— Exercise directions —
Beginning with the line below that contains "[16,403,427,572] [image] |" and ending with the line that contains "[15,598,427,786] [image] |", copy every line exactly. Copy nothing else.
*** Opening of Materials provided ***
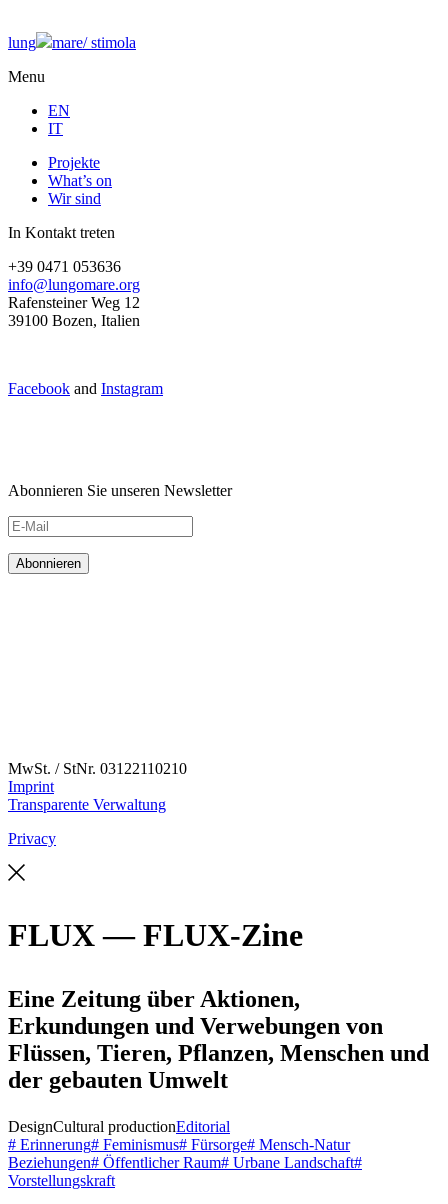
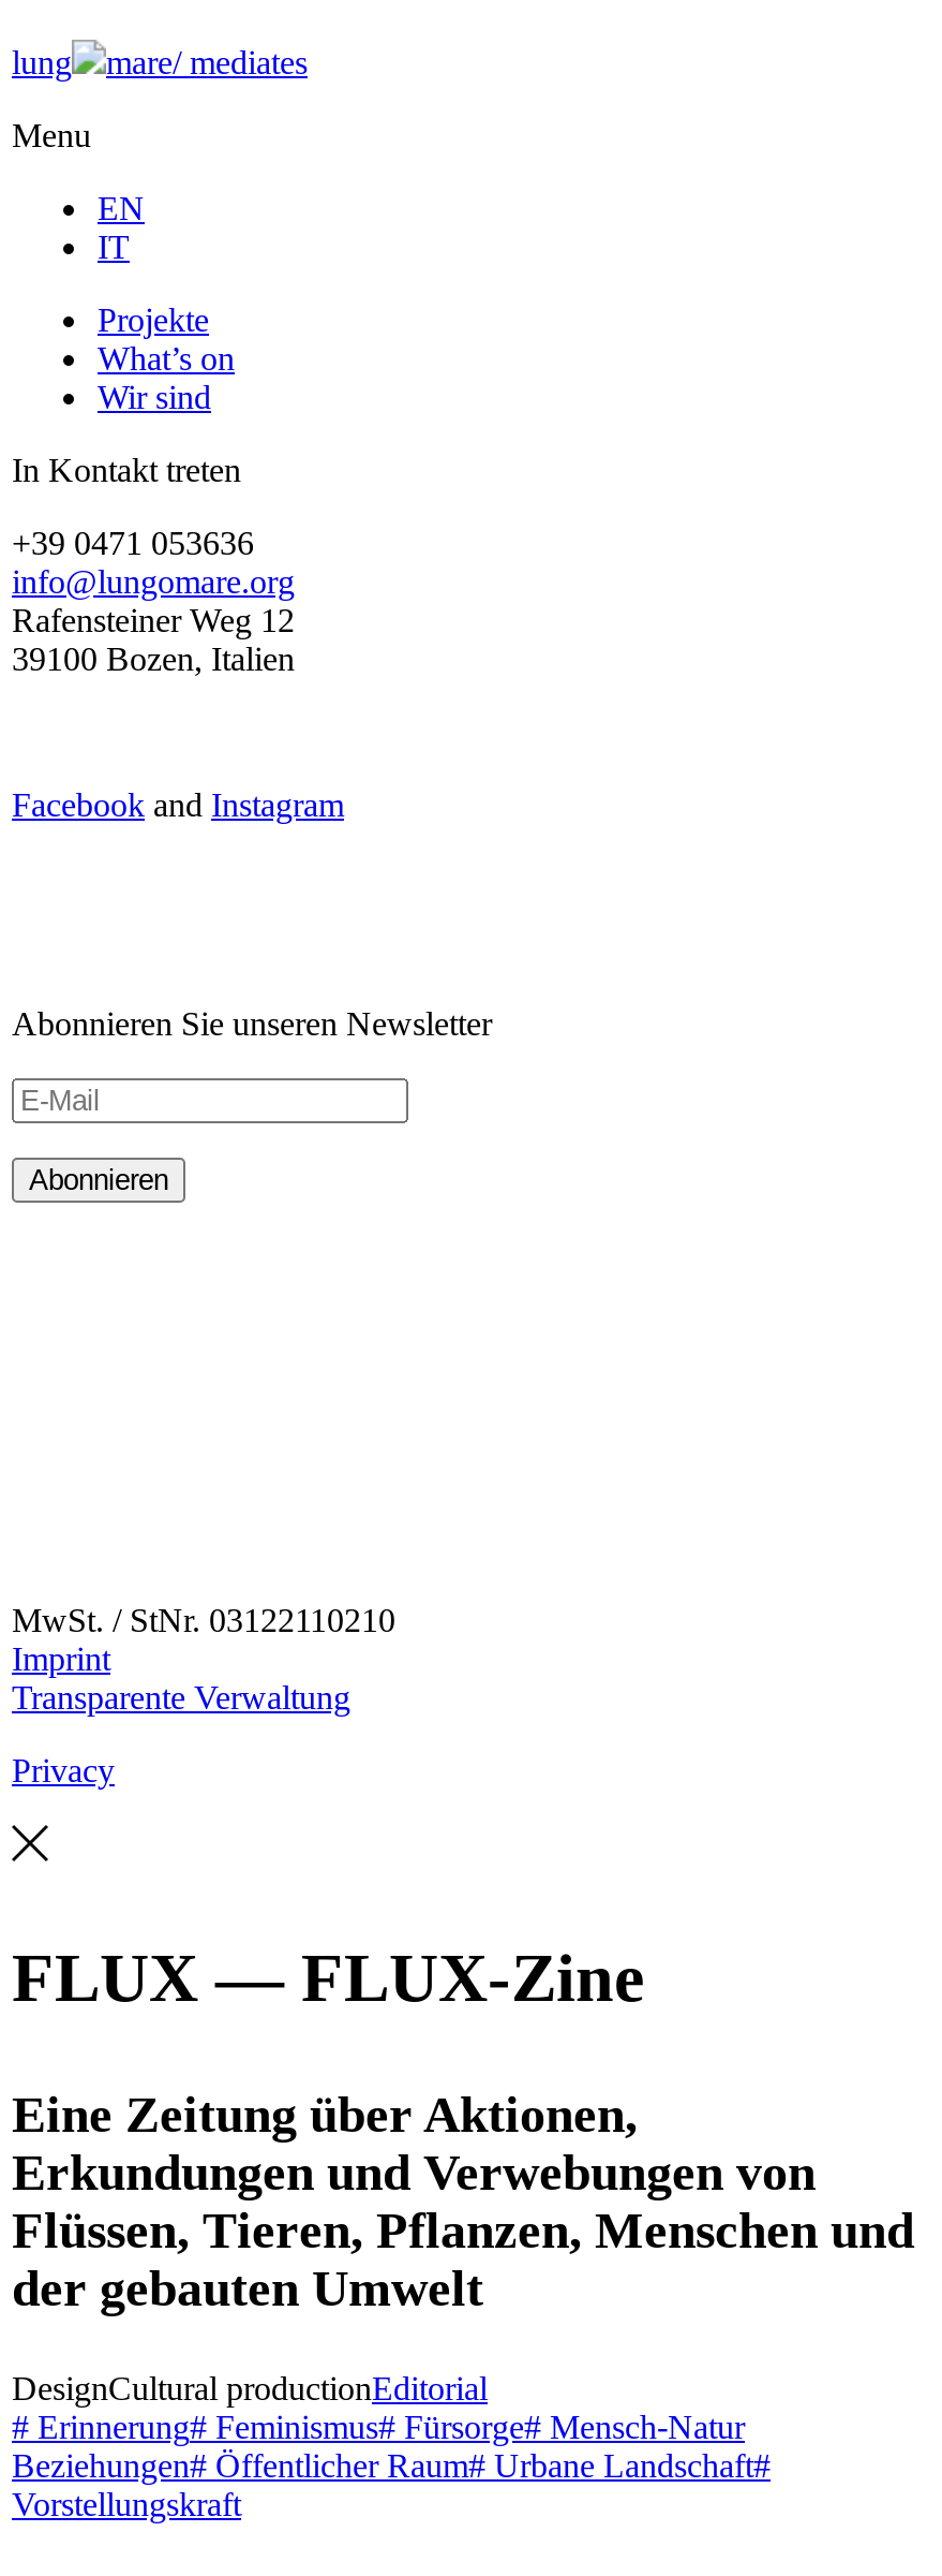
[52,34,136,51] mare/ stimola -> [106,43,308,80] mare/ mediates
*** Close of Materials provided ***
*** Opening of Materials provided ***
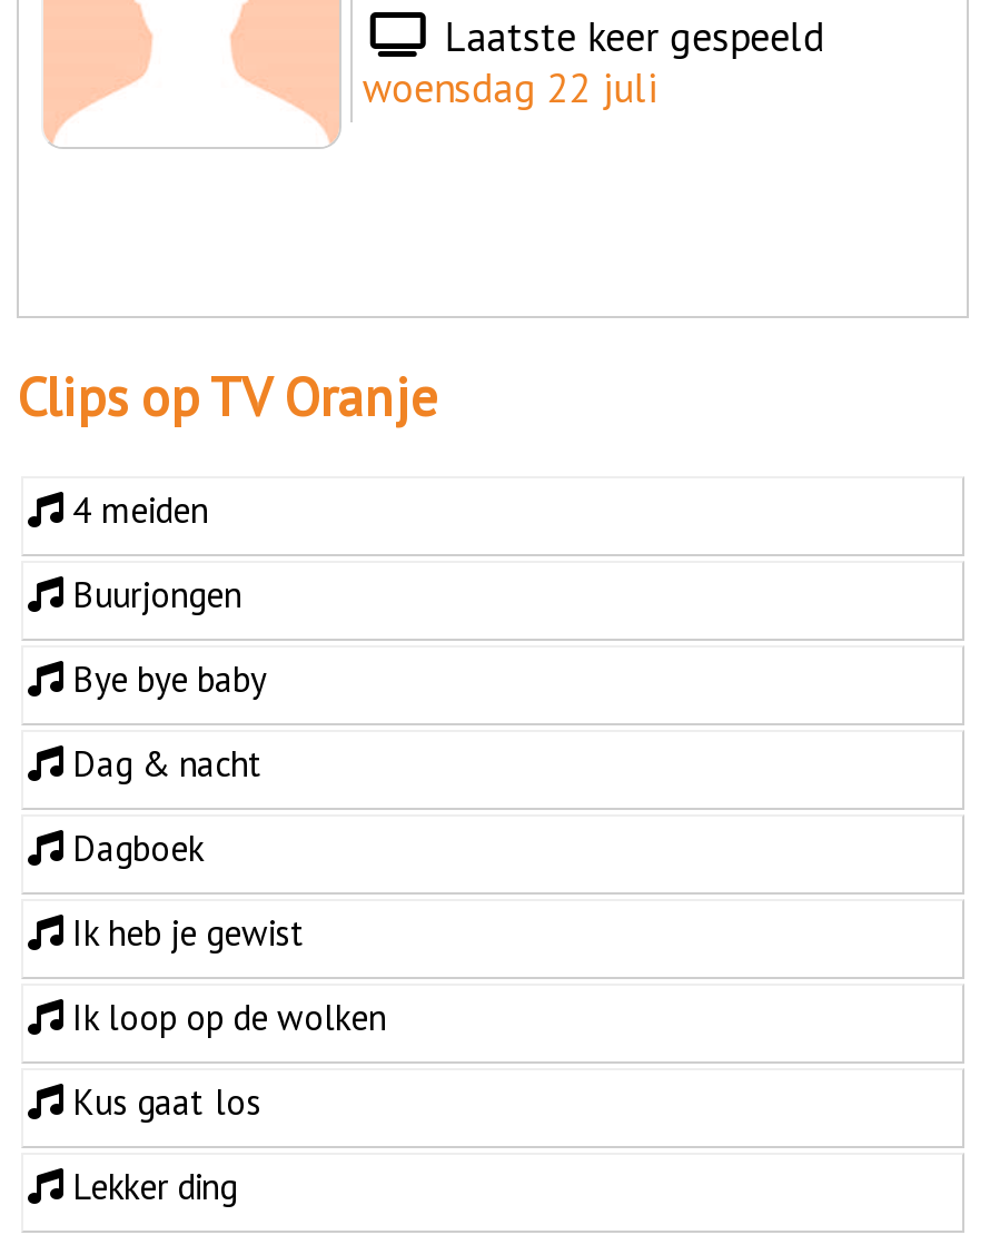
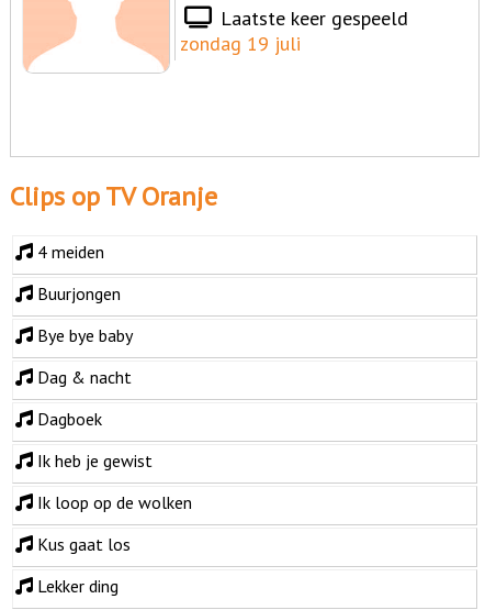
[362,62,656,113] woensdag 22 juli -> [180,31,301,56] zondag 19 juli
*** Close of Materials provided ***
*** Opening of Materials provided ***
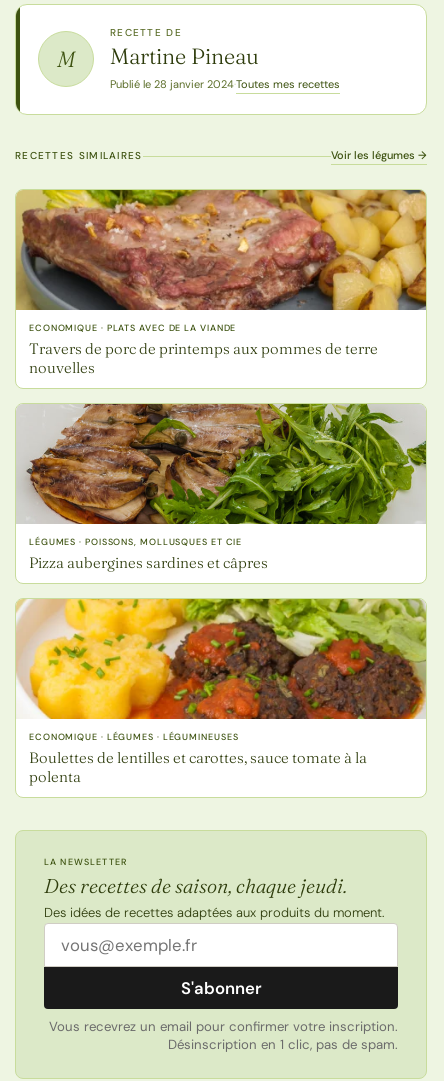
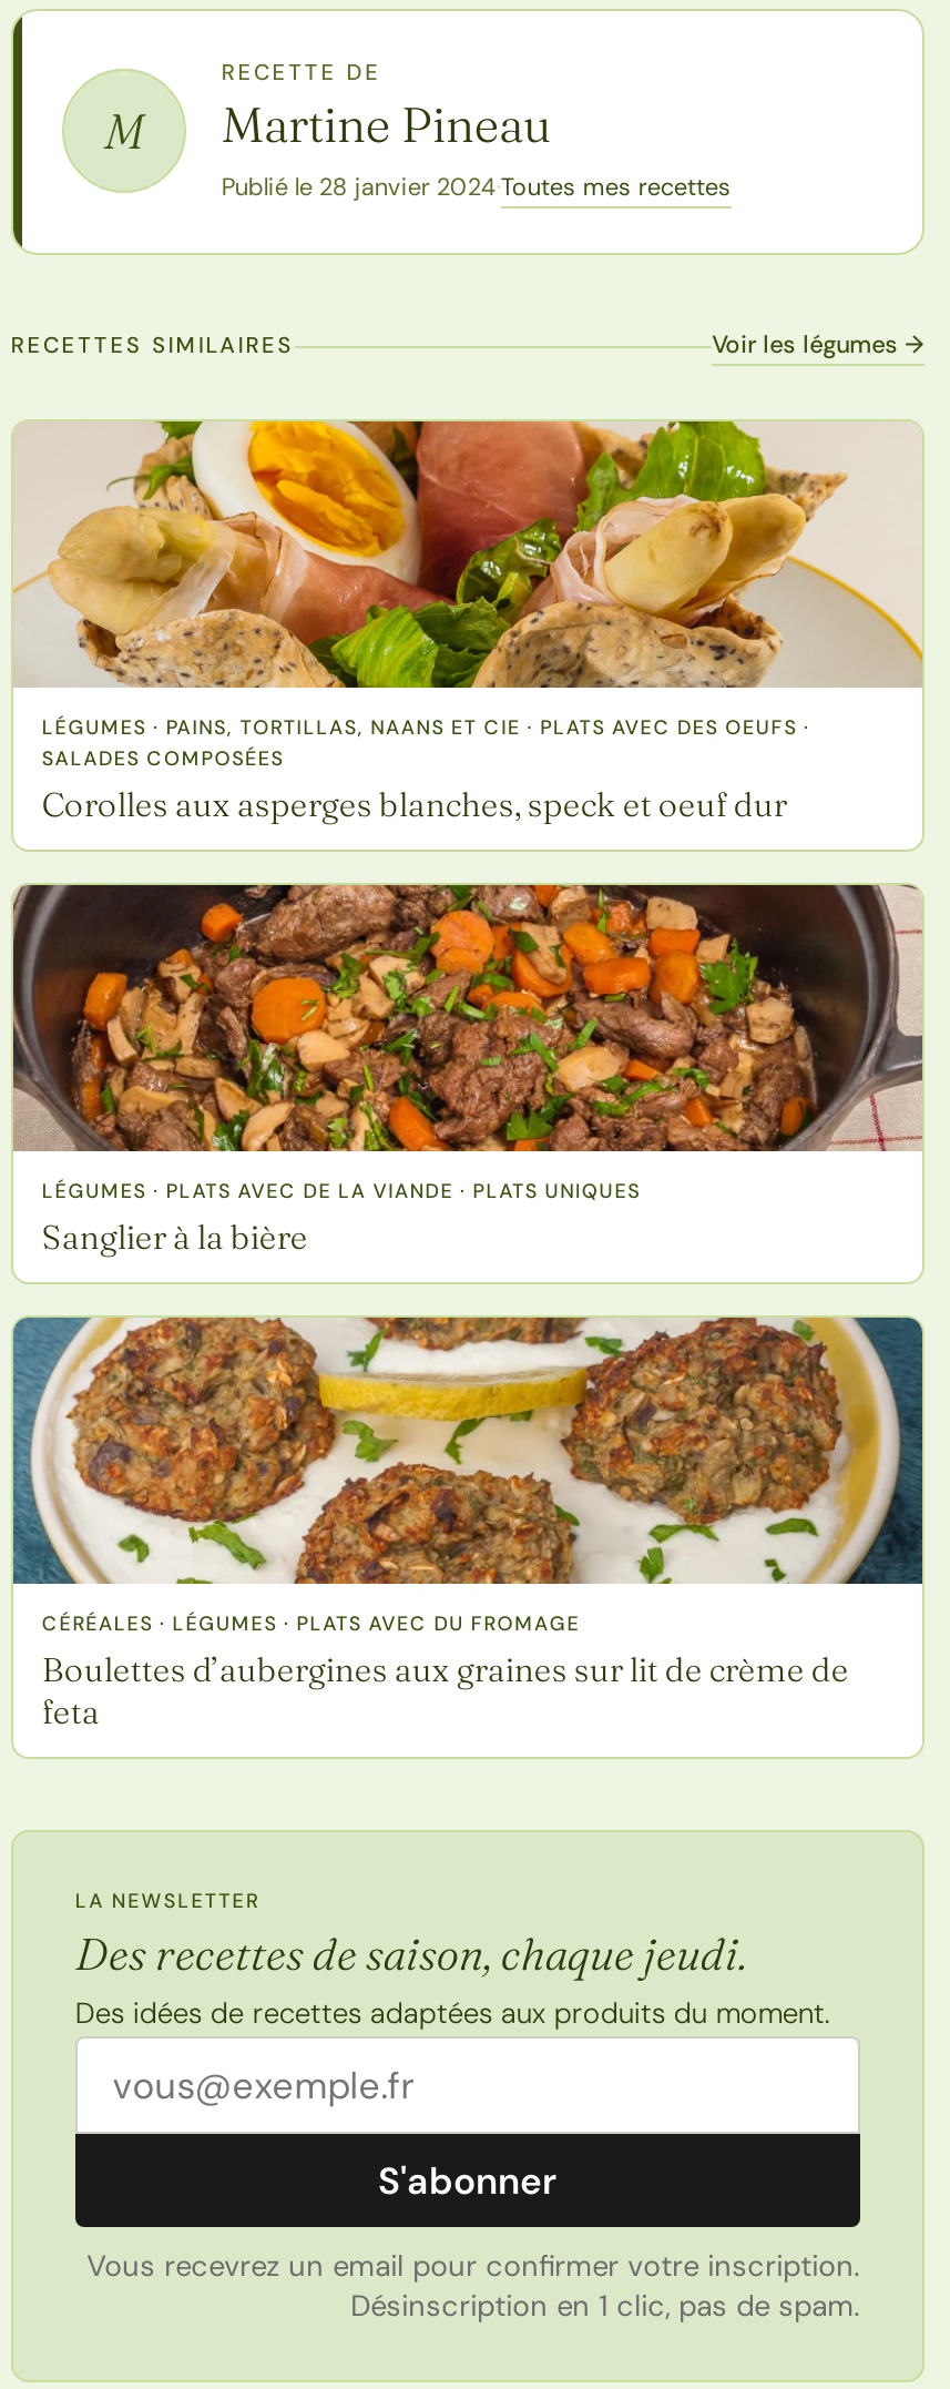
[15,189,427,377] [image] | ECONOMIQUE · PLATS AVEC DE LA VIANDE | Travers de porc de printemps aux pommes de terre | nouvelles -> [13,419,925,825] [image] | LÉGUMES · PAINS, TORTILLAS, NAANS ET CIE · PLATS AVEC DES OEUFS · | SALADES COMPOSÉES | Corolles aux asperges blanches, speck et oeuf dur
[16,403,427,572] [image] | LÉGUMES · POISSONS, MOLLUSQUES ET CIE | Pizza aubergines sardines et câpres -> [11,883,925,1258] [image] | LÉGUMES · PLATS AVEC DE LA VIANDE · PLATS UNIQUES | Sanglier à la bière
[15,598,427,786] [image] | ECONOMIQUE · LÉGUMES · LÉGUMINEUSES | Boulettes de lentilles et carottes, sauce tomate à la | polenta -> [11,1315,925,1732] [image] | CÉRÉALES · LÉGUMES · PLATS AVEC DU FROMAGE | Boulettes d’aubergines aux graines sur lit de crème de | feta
*** Close of Materials provided ***
— Answer space —
[16,403,427,572] [image] | LÉGUMES · POISSONS, MOLLUSQUES ET CIE | Pizza aubergines sardines et câpres -> [11,883,925,1258] [image] | LÉGUMES · PLATS AVEC DE LA VIANDE · PLATS UNIQUES | Sanglier à la bière
[15,598,427,786] [image] | ECONOMIQUE · LÉGUMES · LÉGUMINEUSES | Boulettes de lentilles et carottes, sauce tomate à la | polenta -> [11,1315,925,1732] [image] | CÉRÉALES · LÉGUMES · PLATS AVEC DU FROMAGE | Boulettes d’aubergines aux graines sur lit de crème de | feta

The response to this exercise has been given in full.